So, just got back from my own counseling session (she is the same counselor that sees us both).

When I walked in, the first thing she asked was what I thought about our couples session last night. I told her that it seemed to go well. My counselor seemed to think that my W's fog is lifting. For example, she mentioned the fact that my W was adamant about me coming down to her family's for the holidays. She also said there were a lot of little things, expressions, and actions that told her, too. We have been going to this counselor for quite a while now and both of us really like her.

We came up with a plan - keep doing what I am doing because she thinks it is working. Now I didn't tell her about the DB techniques, I just called them different things. wink Also, she said to keep working on the friendship part and rebuilding the emotional connection.

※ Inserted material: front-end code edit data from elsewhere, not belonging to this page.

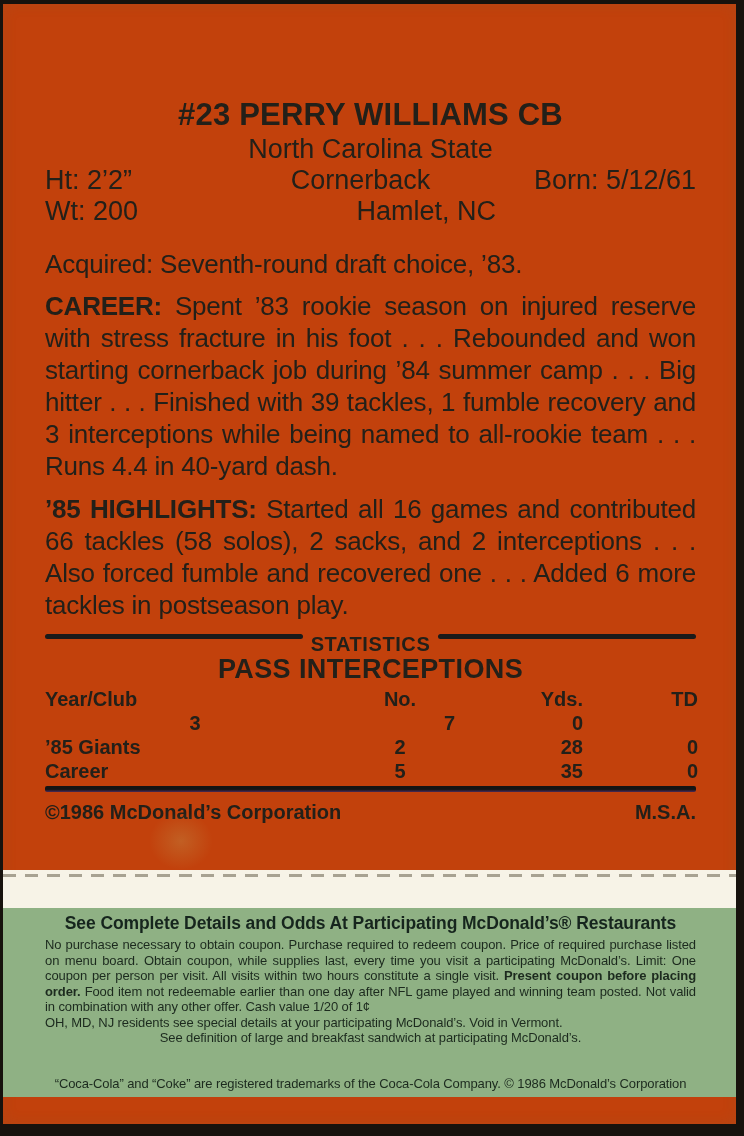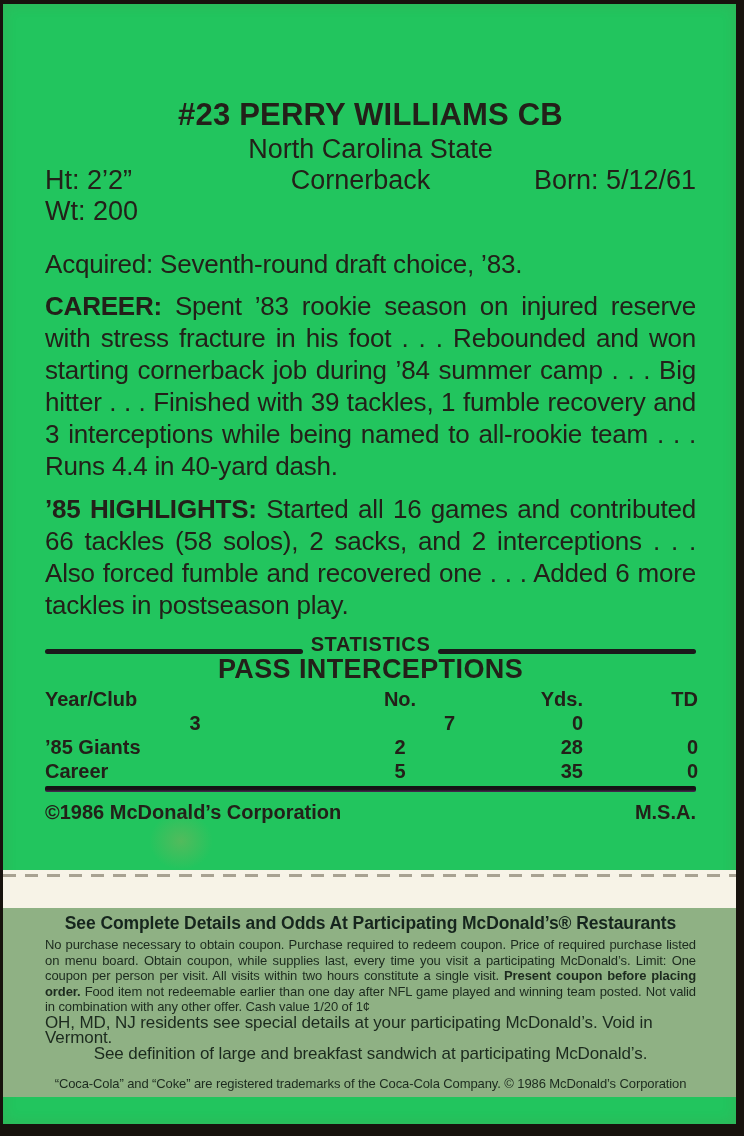"#23 PERRY WILLIAMS CB" .card { background: #22c55e -> #c2410c }
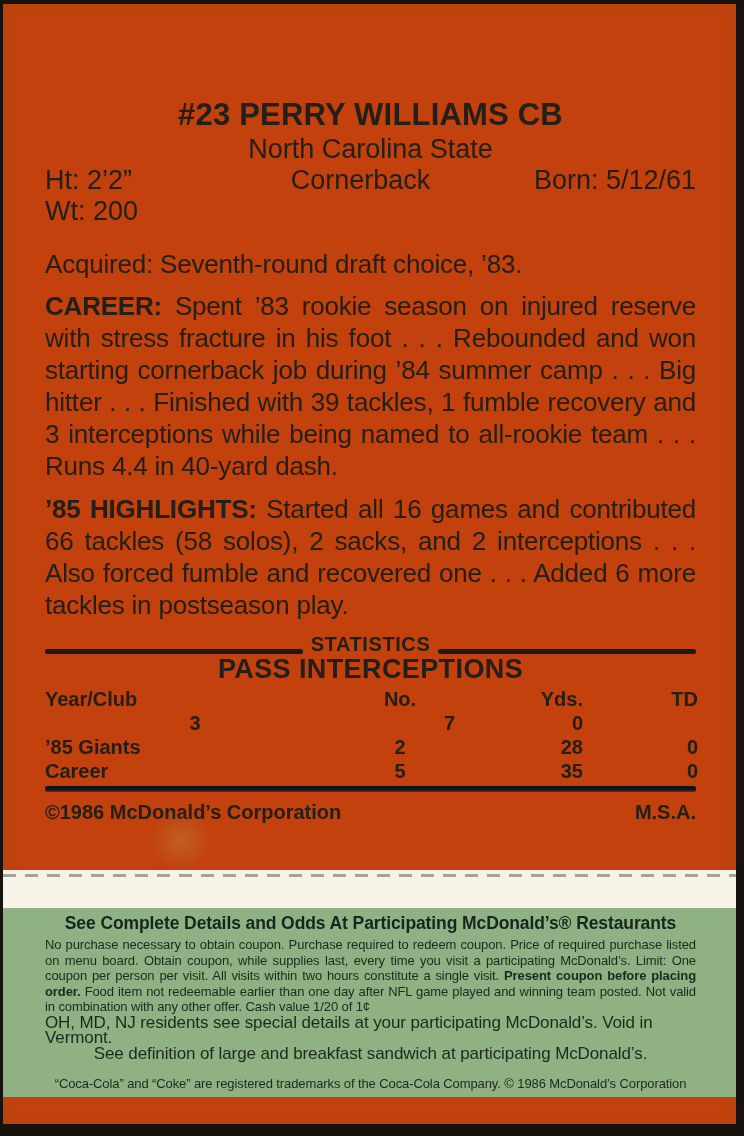"Hamlet, NC" span.r { html: none -> <span>Hamlet, NC</span> }
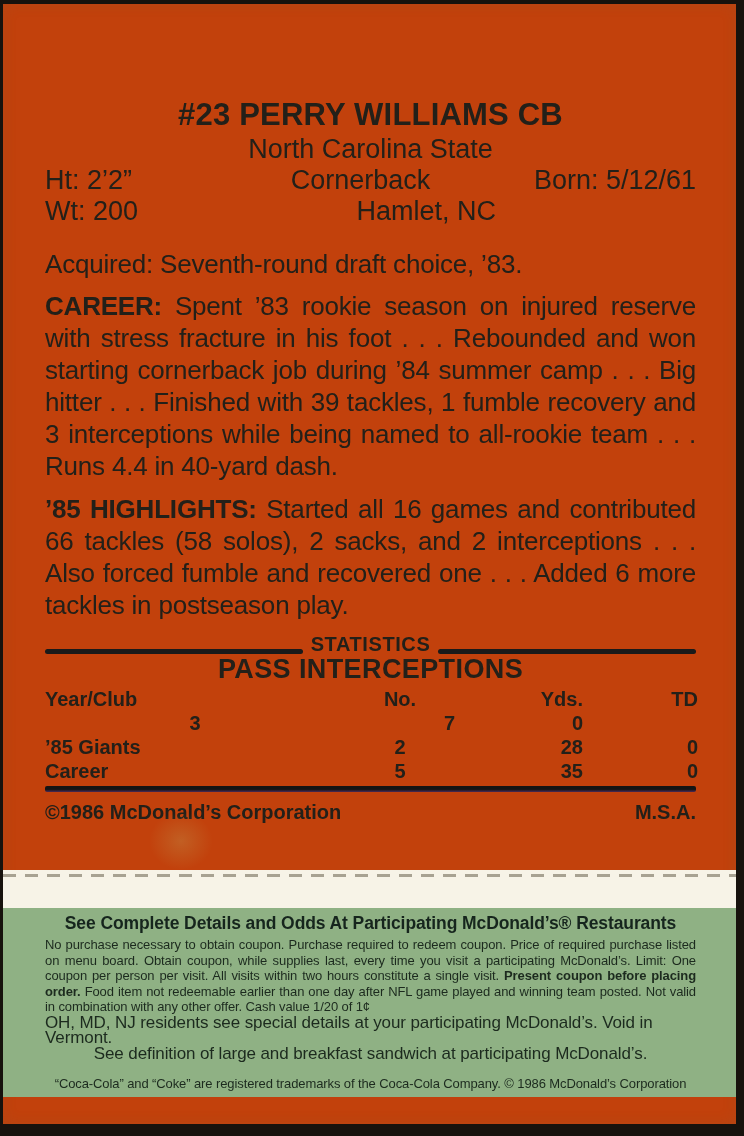"STATISTICS" .stats-rule-row { align-items: flex-end -> flex-start }
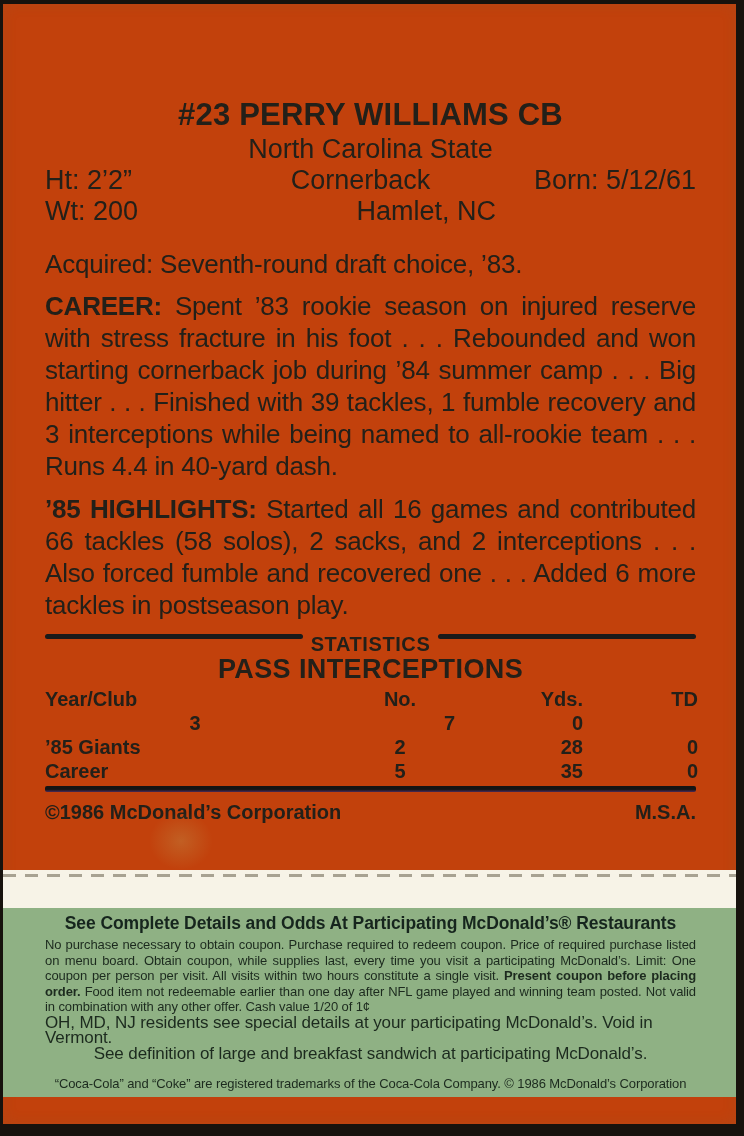"OH, MD, NJ residents see" .coupon-note { font-size: 17px -> 13px }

She - as everyone on here - said to keep any relationship talk out of it and to let the W decide when to start talking about that (I swear its like she is reading this place). But that friendship and emotional connection was key, and they are so very intertwined.

My counselor is great. We also spent a good deal of time discussing the book Codependent No More that she let me borrow. She has been great in helping me to see a lot the things I was doing and helped me to discover why, which is really the key for me.

Guys, I want to say that its as if I feel a new and better me. Of course, there are still tinges of the wild emotion ride, but I feel a whole lot better about myself and things. She said she could tell and that she thinks the W notices, too. She mentioned how the W joked with me last night and touched my arm (which I completely forgot about).

My goal is keep working on myself and becoming the best person I can be. Tonight I will try to run for five miles and then some other exercises, too. I am going to get back to when I was in the best shape of my life!

Last edited by Evil_E; 10/21/15 05:16 PM.

There are moments in this life when you are so confident in the rightness of your actions, that not even for a second do you consider the option that you might be wrong.